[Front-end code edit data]
'''

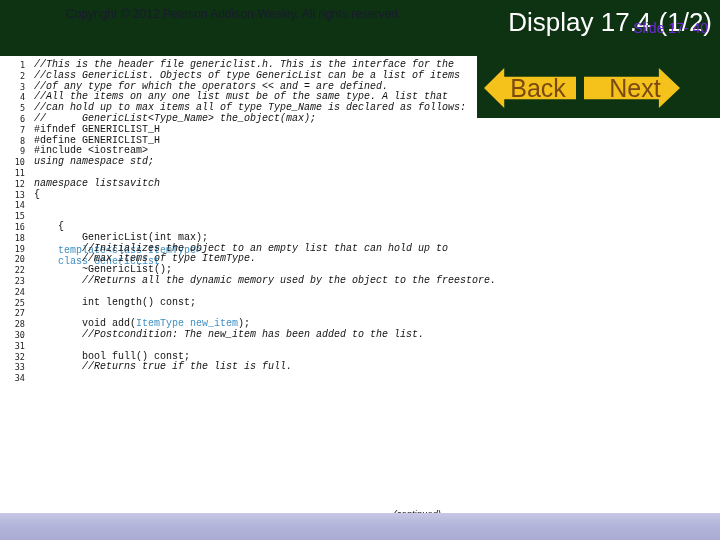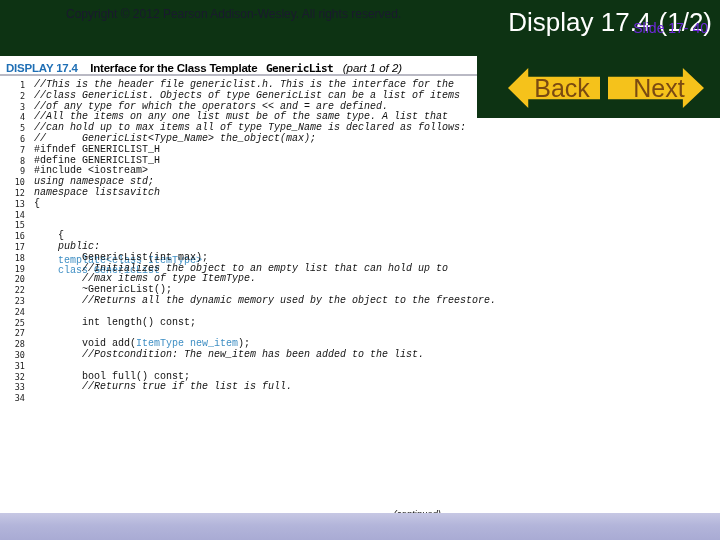--- a/index.html
+++ b/index.html
@@ -21,21 +21,21 @@
     position:absolute; right:8px; top:1px;
     color:#ffffff;
     font-size:26px;
     line-height:42px;
     white-space:nowrap;
     letter-spacing:0px;
   }
 
   
   #nav-group {
-    position:absolute; left:508px; top:68px;
+    position:absolute; left:484px; top:68px;
     width:196px; height:40px;
   }
   .nav-btn {
     position:absolute; top:0; height:40px;
     display:flex; align-items:center; justify-content:center;
     color:#7a4a12;
     font-size:25px;
     line-height:25px;
     cursor:pointer;
     user-select:none;
@@ -146,44 +146,38 @@
   <div id="back-button" class="nav-btn">
     <span>Back</span>
   </div>
   <div id="next-button" class="nav-btn">
     <span>Next</span>
   </div>
 </div>
 
 <div id="display-panel">
 
-  <div id="display-header">
-    <span class="dh-tag">DISPLAY 17.4</span>
-    <span class="dh-title">Interface for the Class Template</span>
-    <span class="dh-mono">GenericList</span>
-    <span class="dh-part">(part 1 of 2)</span>
-  </div>
 
   <div id="code-listing">
       <div class="code-row"><div class="ln">1</div><div class="src cmt">//This is the header file genericlist.h. This is the interface for the</div></div>
       <div class="code-row"><div class="ln">2</div><div class="src cmt">//class GenericList. Objects of type GenericList can be a list of items</div></div>
       <div class="code-row"><div class="ln">3</div><div class="src cmt">//of any type for which the operators &lt;&lt; and = are defined.</div></div>
       <div class="code-row"><div class="ln">4</div><div class="src cmt">//All the items on any one list must be of the same type. A list that</div></div>
       <div class="code-row"><div class="ln">5</div><div class="src cmt">//can hold up to max items all of type Type_Name is declared as follows:</div></div>
       <div class="code-row"><div class="ln">6</div><div class="src cmt">//      GenericList&lt;Type_Name&gt; the_object(max);</div></div>
       <div class="code-row"><div class="ln">7</div><div class="src">#ifndef GENERICLIST_H</div></div>
       <div class="code-row"><div class="ln">8</div><div class="src">#define GENERICLIST_H</div></div>
       <div class="code-row"><div class="ln">9</div><div class="src">#include &lt;iostream&gt;</div></div>
       <div class="code-row"><div class="ln">10</div><div class="src kw">using namespace std;</div></div>
+      <div class="code-row"><div class="ln">11</div><div class="src"></div></div>
       <div class="code-row"><div class="ln">12</div><div class="src kw">namespace listsavitch</div></div>
       <div class="code-row"><div class="ln">13</div><div class="src">{</div></div>
       <div class="code-row"><div class="ln">14</div><div class="src hl">    template&lt;class ItemType&gt;</div></div>
       <div class="code-row"><div class="ln">15</div><div class="src hl">    class GenericList</div></div>
       <div class="code-row"><div class="ln">16</div><div class="src">    {</div></div>
-      <div class="code-row"><div class="ln">17</div><div class="src kw">    public:</div></div>
       <div class="code-row"><div class="ln">18</div><div class="src">        GenericList(int max);</div></div>
       <div class="code-row"><div class="ln">19</div><div class="src cmt">        //Initializes the object to an empty list that can hold up to</div></div>
       <div class="code-row"><div class="ln">20</div><div class="src cmt">        //max items of type ItemType.</div></div>
       <div class="code-row"><div class="ln">22</div><div class="src">        ~GenericList();</div></div>
       <div class="code-row"><div class="ln">23</div><div class="src cmt">        //Returns all the dynamic memory used by the object to the freestore.</div></div>
       <div class="code-row"><div class="ln">24</div><div class="src"></div></div>
       <div class="code-row"><div class="ln">25</div><div class="src">        int length() const;</div></div>
       <div class="code-row"><div class="ln">27</div><div class="src"></div></div>
       <div class="code-row"><div class="ln">28</div><div class="src"><span>        void add(</span><span class="hl-span">ItemType new_item</span><span>);</span></div></div>
       <div class="code-row"><div class="ln">30</div><div class="src cmt">        //Postcondition: The new_item has been added to the list.</div></div>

'''

Problem requirements:
Start at the line containing "hold up to</div></div>" and copy each line through the last one in the records, exactly and with nothing added.

Answer to this task:
       <div class="code-row"><div class="ln">19</div><div class="src cmt">        //Initializes the object to an empty list that can hold up to</div></div>
       <div class="code-row"><div class="ln">20</div><div class="src cmt">        //max items of type ItemType.</div></div>
       <div class="code-row"><div class="ln">22</div><div class="src">        ~GenericList();</div></div>
       <div class="code-row"><div class="ln">23</div><div class="src cmt">        //Returns all the dynamic memory used by the object to the freestore.</div></div>
       <div class="code-row"><div class="ln">24</div><div class="src"></div></div>
       <div class="code-row"><div class="ln">25</div><div class="src">        int length() const;</div></div>
       <div class="code-row"><div class="ln">27</div><div class="src"></div></div>
       <div class="code-row"><div class="ln">28</div><div class="src"><span>        void add(</span><span class="hl-span">ItemType new_item</span><span>);</span></div></div>
       <div class="code-row"><div class="ln">30</div><div class="src cmt">        //Postcondition: The new_item has been added to the list.</div></div>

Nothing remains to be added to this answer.